• Work to complete: In the data, find each line where the word "mini" appears and list that line.
+++ Supplied material
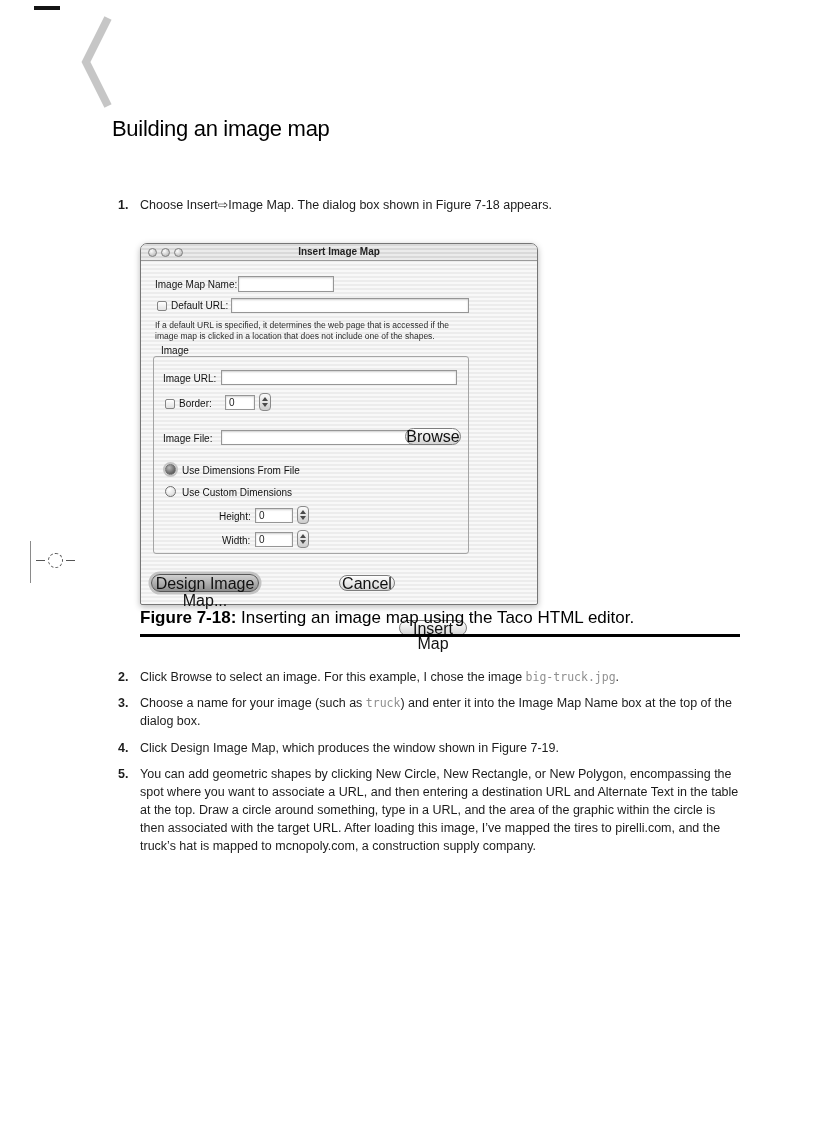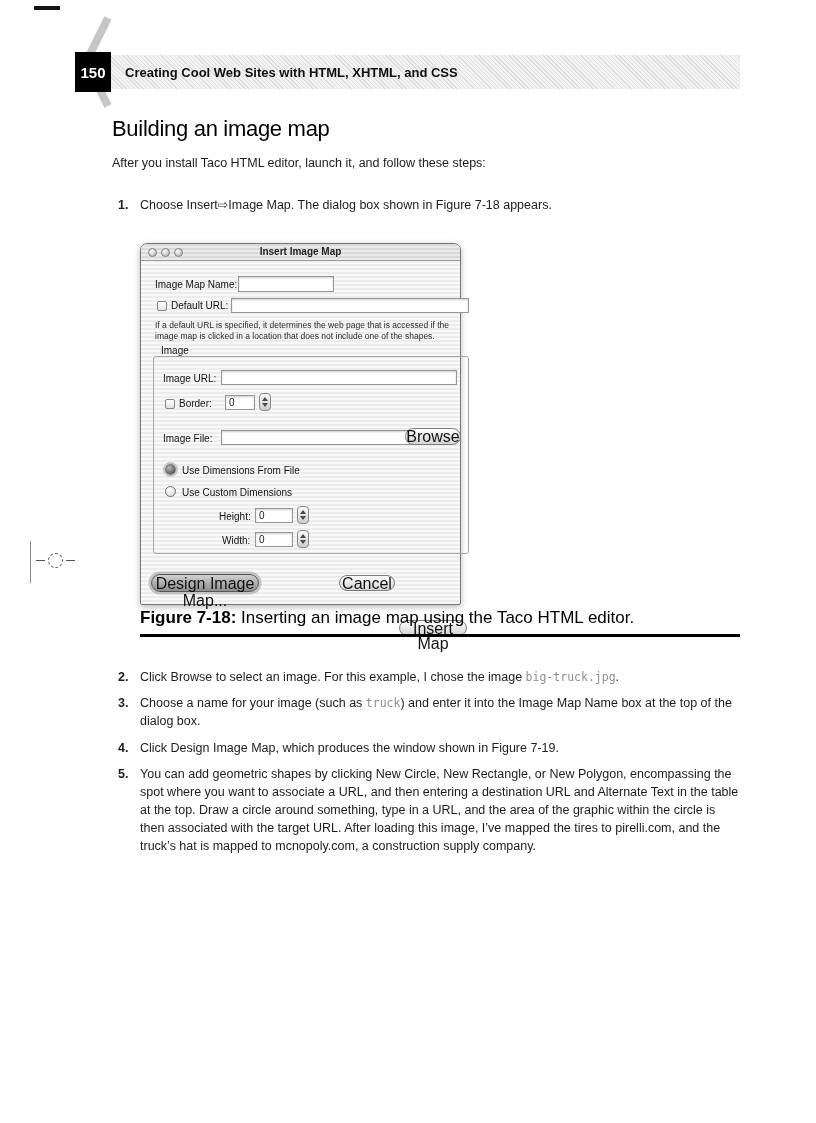--- a/index.html
+++ b/index.html
@@ -26,21 +26,21 @@
 
   .heading { position:absolute; left:112px; top:116px; font-size:22px; font-weight:normal; letter-spacing:-0.3px; color:#000; }
   .intro   { position:absolute; left:112px; top:154px; width:620px; font-size:12.5px; line-height:18px; }
 
   .step { position:absolute; left:118px; width:622px; font-size:12.5px; line-height:18px; }
   .step-num { position:absolute; left:0; top:0; font-weight:bold; }
   .step-body { margin-left:22px; }
   .code { font-family:"DejaVu Sans Mono", monospace; font-size:11.5px; color:#8f8f8f; }
 
   
-  .dialog { position:absolute; left:140px; top:243px; width:321px; height:362px;
+  .dialog { position:absolute; left:140px; top:243px; width:398px; height:362px;
             border:1px solid #767676; border-radius:7px 7px 2px 2px;
             background:repeating-linear-gradient(180deg,#ececec 0px,#ececec 2px,#f8f8f8 2px,#f8f8f8 4px);
             box-shadow:0 2px 6px rgba(0,0,0,0.28); font-size:10px; }
   .titlebar { position:absolute; left:0; top:0; right:0; height:17px;
               border-bottom:1px solid #9a9a9a; border-radius:6px 6px 0 0;
               background:repeating-linear-gradient(180deg,#d9d9d9 0px,#d9d9d9 2px,#ebebeb 2px,#ebebeb 4px); }
   .dlg-title { text-align:center; font-size:10px; font-weight:bold; line-height:16px; color:#222; }
   .traffic { position:absolute; top:4px; width:9px; height:9px; border-radius:50%;
              border:1px solid #7f7f7f; background:radial-gradient(circle at 35% 30%, #fdfdfd, #ababab); }
 
@@ -86,27 +86,22 @@
   <div class="reg-mark">
     <div class="reg-dash"></div>
     <div class="reg-circle"></div>
     <div class="reg-dash"></div>
   </div>
 
   <svg class="chevron-svg" width="40" height="100">
     <polyline points="30,4 8,48 30,92" fill="none" stroke="#c6c6c6" stroke-width="8"></polyline>
   </svg>
 
-  <div class="banner">
-    <div class="page-num-box">150</div>
-    <div class="banner-title">Creating Cool Web Sites with HTML, XHTML, and CSS</div>
-  </div>
 
   <div class="heading">Building an image map</div>
-  <div class="intro">After you install Taco HTML editor, launch it, and follow these steps:</div>
 
   <div class="step" style="top:196px;">
     <span class="step-num">1.</span>
     <div class="step-body"><span>Choose Insert⇨Image Map. The dialog box shown in Figure 7-18 appears.</span><span class="code"></span><span></span></div>
   </div>
 
   <div class="dialog">
     <div class="titlebar">
       <div class="traffic" style="left:7px;"></div>
       <div class="traffic" style="left:20px;"></div>

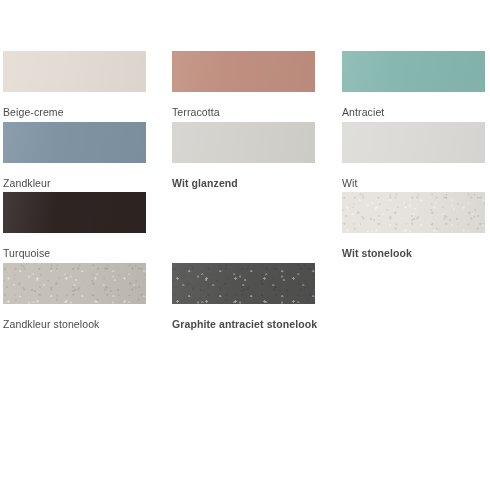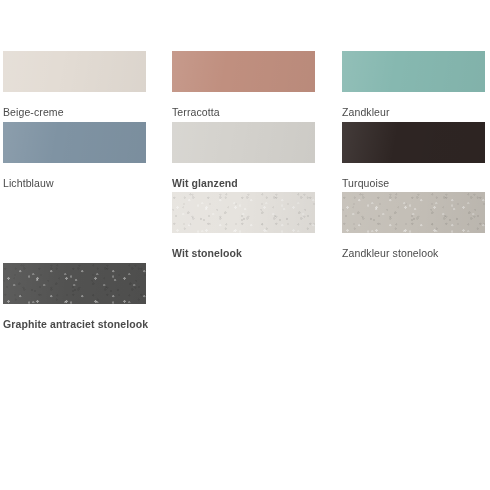--- a/index.html
+++ b/index.html
@@ -145,33 +145,37 @@
     </div>
 
 
     <div class="swatch-cell col-3">
       <div class="swatch-chip sheen" style="background-color: rgb(192, 143, 127);"></div>
       <div class="swatch-label" style="color: rgb(74, 74, 74);">Terracotta</div>
     </div>
 
     <div class="swatch-cell col-1">
       <div class="swatch-chip sheen" style="background-color: rgb(134, 184, 176);"></div>
-      <div class="swatch-label" style="color: rgb(74, 74, 74);">Zandkleur</div>
+      <div class="swatch-label" style="color: rgb(74, 74, 74);">Antraciet</div>
     </div>
 
     <div class="swatch-cell col-2">
       <div class="swatch-chip sheen" style="background-color: rgb(127, 147, 163);"></div>
-      <div class="swatch-label" style="color: rgb(74, 74, 74);">Lichtblauw</div>
+      <div class="swatch-label" style="color: rgb(74, 74, 74);">Zandkleur</div>
     </div>
 
     <div class="swatch-cell col-3">
       <div class="swatch-chip sheen" style="background-color: rgb(212, 210, 205);"></div>
       <div class="swatch-label" style="color: rgb(74, 74, 74); font-weight: bold;">Wit glanzend</div>
     </div>
 
+    <div class="swatch-cell col-1">
+      <div class="swatch-chip sheen" style="background-color: rgb(220, 219, 215);"></div>
+      <div class="swatch-label" style="color: rgb(74, 74, 74);">Wit</div>
+    </div>
 
     <div class="swatch-cell col-2">
       <div class="swatch-chip sheen" style="background-color: rgb(46, 37, 35);"></div>
       <div class="swatch-label" style="color: rgb(74, 74, 74);">Turquoise</div>
     </div>
 
     <div class="swatch-cell col-3">
       <div class="swatch-chip empty"></div>
       <div class="swatch-label" style="color: rgb(74, 74, 74);"></div>
     </div>

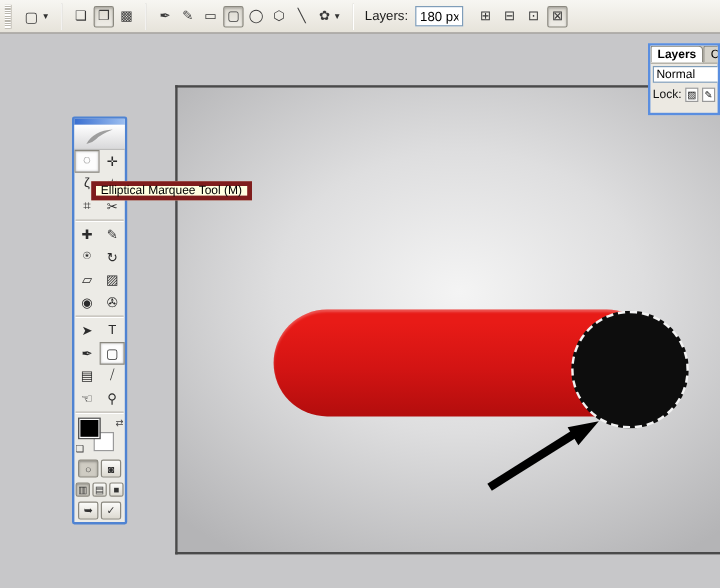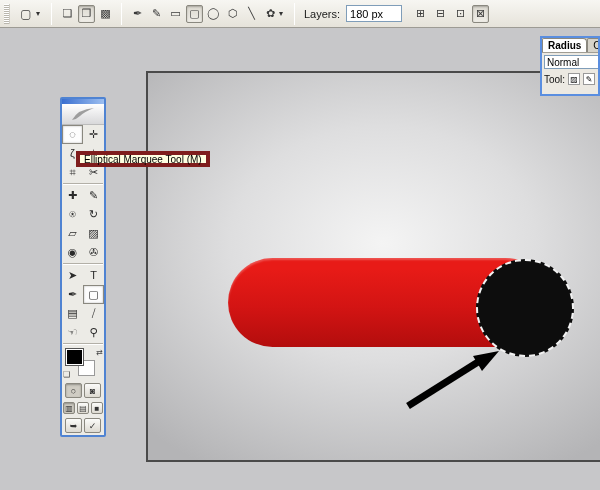--- a/index.html
+++ b/index.html
@@ -20,21 +20,21 @@
     display:flex;align-items:center;padding:0 4px;gap:2px}
   .grip{width:6px;height:20px;margin-right:4px;
     background:repeating-linear-gradient(#fff 0 1px,#b9b6ad 1px 2px);border-right:1px solid #cfccc4}
   .ob-sep{width:1px;height:22px;background:#b5b2a9;border-right:1px solid #fff;margin:0 5px}
   .ob-btn{width:20px;height:20px;display:flex;align-items:center;justify-content:center;
     font-size:12px;color:#3a3a3a;border:1px solid transparent;border-radius:2px;background:transparent;cursor:default}
   .ob-btn.small{width:17px;height:18px;font-size:11px}
   .ob-btn.pressed{border:1px solid #8a887f;background:linear-gradient(#dcd9d0,#efede7);box-shadow:inset 0 1px 2px rgba(0,0,0,.25)}
   .dd-arrow{font-size:8px;color:#333;margin-left:-2px;width:8px}
   .ob-label{font-size:11px;color:#1a1a1a;margin:0 4px 0 2px}
-  .ob-input{width:56px;height:17px;font-size:11px;font-family:"Liberation Sans",sans-serif;
+  .ob-input{width:40px;height:17px;font-size:11px;font-family:"Liberation Sans",sans-serif;
     border:1px solid #7f9db9;background:#fff;padding:0 3px}
   .combine-group{display:flex;gap:3px;margin-left:8px}
 
   
   .toolbox{position:absolute;left:60px;top:97px;width:46px;height:340px;
     background:var(--toolbox_bg);border:2px solid var(--toolbox_border);border-radius:2px;
     display:flex;flex-direction:column;align-items:center}
   .tb-titlebar{width:100%;height:5px;background:linear-gradient(90deg,#3a6fd0,#9dbff0)}
   .tb-logo{width:100%;height:23px;background:linear-gradient(#ffffff,#d8d8da);
     display:flex;align-items:center;justify-content:center;border-bottom:1px solid #bbb}
@@ -184,22 +184,22 @@
   <div class="ir-row">
     <div class="mini-btn">➥</div>
     <div class="mini-btn">✓</div>
   </div>
 </div>
 
 <div class="tooltip">Elliptical Marquee Tool (M)</div>
 
 <div class="layers-panel">
   <div class="lp-tabs">
-    <div class="lp-tab active">Radius</div>
+    <div class="lp-tab active">Layers</div>
     <div class="lp-tab inactive">Ch</div>
   </div>
   <div class="lp-blend">Normal</div>
   <div class="lp-lock">
-    <span>Tool:</span>
+    <span>Lock:</span>
     <span class="lp-lock-icon">▨</span>
     <span class="lp-lock-icon">✎</span>
   </div>
 </div>
 
 </body></html>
++++++
• The completed task:
     <div class="mini-btn">➥</div>
     <div class="mini-btn">✓</div>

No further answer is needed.